Description:
Kawashiro Nitori is a girl who loves competitive programming. One day she found a rooted tree consisting of $$$n$$$ vertices. The root is vertex $$$1$$$. As an advanced problem setter, she quickly thought of a problem.
Kawashiro Nitori has a vertex set $$$U=\{1,2,\ldots,n\}$$$. She's going to play a game with the tree and the set. In each operation, she will choose a vertex set $$$T$$$, where $$$T$$$ is a partial virtual tree of $$$U$$$, and change $$$U$$$ into $$$T$$$.
A vertex set $$$S_1$$$ is a partial virtual tree of a vertex set $$$S_2$$$, if $$$S_1$$$ is a subset of $$$S_2$$$, $$$S_1 \neq S_2$$$, and for all pairs of vertices $$$i$$$ and $$$j$$$ in $$$S_1$$$, $$$\operatorname{LCA}(i,j)$$$ is in $$$S_1$$$, where $$$\operatorname{LCA}(x,y)$$$ denotes the lowest common ancestor of vertices $$$x$$$ and $$$y$$$ on the tree. Note that a vertex set can have many different partial virtual trees.

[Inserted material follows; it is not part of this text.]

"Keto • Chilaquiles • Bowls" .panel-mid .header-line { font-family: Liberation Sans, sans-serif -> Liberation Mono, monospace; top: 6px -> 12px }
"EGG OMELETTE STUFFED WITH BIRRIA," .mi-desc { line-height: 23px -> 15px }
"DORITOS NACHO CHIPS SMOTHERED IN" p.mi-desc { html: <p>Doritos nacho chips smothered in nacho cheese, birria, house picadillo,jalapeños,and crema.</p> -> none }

Kawashiro Nitori wants to know for each possible $$$k$$$, if she performs the operation exactly $$$k$$$ times, in how many ways she can make $$$U=\{1\}$$$ in the end? Two ways are considered different if there exists an integer $$$z$$$ ($$$1 \le z \le k$$$) such that after $$$z$$$ operations the sets $$$U$$$ are different.

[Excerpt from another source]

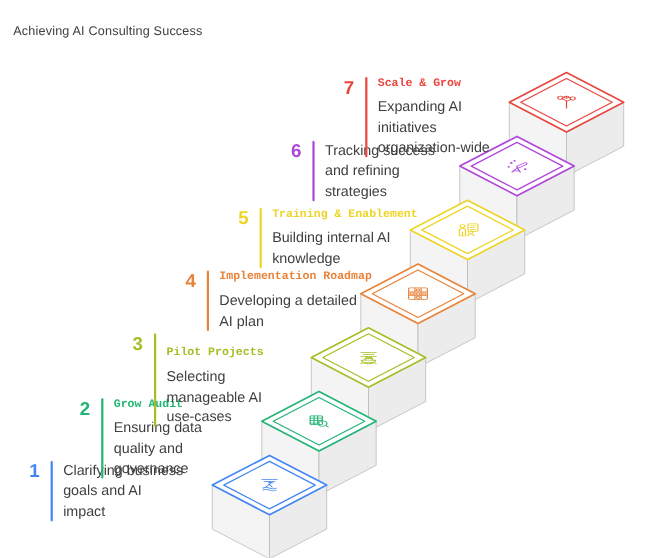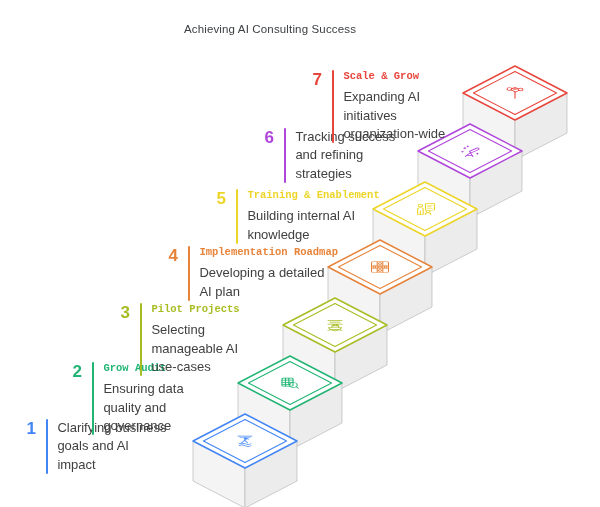"Achieving AI Consulting Success" #title { left: 0 -> 12px; text-align: center -> none }
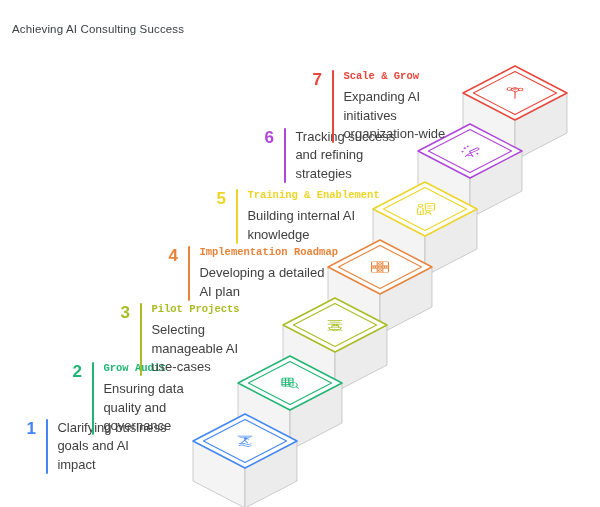"Pilot Projects" div.label-title { margin-top: none -> 12px }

Since the answer could be very large, you need to find it modulo $$$p$$$. It's guaranteed that $$$p$$$ is a prime number.
Input Format:
The first line contains two integers $$$n$$$ and $$$p$$$ ($$$2 \le n \le 2000$$$, $$$10^8 + 7 \le p \le 10^9+9$$$). It's guaranteed that $$$p$$$ is a prime number.
Each of the next $$$n-1$$$ lines contains two integers $$$u_i$$$, $$$v_i$$$ ($$$1 \leq u_i, v_i \leq n$$$), representing an edge between $$$u_i$$$ and $$$v_i$$$.

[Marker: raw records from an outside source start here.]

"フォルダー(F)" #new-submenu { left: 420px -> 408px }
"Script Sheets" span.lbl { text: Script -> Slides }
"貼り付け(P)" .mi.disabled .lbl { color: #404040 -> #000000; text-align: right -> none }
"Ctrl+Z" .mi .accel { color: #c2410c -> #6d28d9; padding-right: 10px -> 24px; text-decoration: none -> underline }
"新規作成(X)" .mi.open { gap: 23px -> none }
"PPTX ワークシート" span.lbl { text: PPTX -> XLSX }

It is guaranteed that the given edges form a tree.
Output Format:
The only line contains $$$n-1$$$ integers — the answer modulo $$$p$$$ for $$$k=1,2,\ldots,n-1$$$.
Note:
In the first test case, when $$$k=1$$$, the only possible way is:
1. $$$\{1,2,3,4\} \to \{1\}$$$.
When $$$k=2$$$, there are $$$6$$$ possible ways:
1. $$$\{1,2,3,4\} \to \{1,2\} \to \{1\}$$$;
2. $$$\{1,2,3,4\} \to \{1,2,3\} \to \{1\}$$$;
3. $$$\{1,2,3,4\} \to \{1,2,4\} \to \{1\}$$$;
4. $$$\{1,2,3,4\} \to \{1,3\} \to \{1\}$$$;
5. $$$\{1,2,3,4\} \to \{1,3,4\} \to \{1\}$$$;
6. $$$\{1,2,3,4\} \to \{1,4\} \to \{1\}$$$.
When $$$k=3$$$, there are $$$6$$$ possible ways:
1. $$$\{1,2,3,4\} \to \{1,2,3\} \to \{1,2\} \to \{1\}$$$;
2. $$$\{1,2,3,4\} \to \{1,2,3\} \to \{1,3\} \to \{1\}$$$;
3. $$$\{1,2,3,4\} \to \{1,2,4\} \to \{1,2\} \to \{1\}$$$;
4. $$$\{1,2,3,4\} \to \{1,2,4\} \to \{1,4\} \to \{1\}$$$;
5. $$$\{1,2,3,4\} \to \{1,3,4\} \to \{1,3\} \to \{1\}$$$;
6. $$$\{1,2,3,4\} \to \{1,3,4\} \to \{1,4\} \to \{1\}$$$.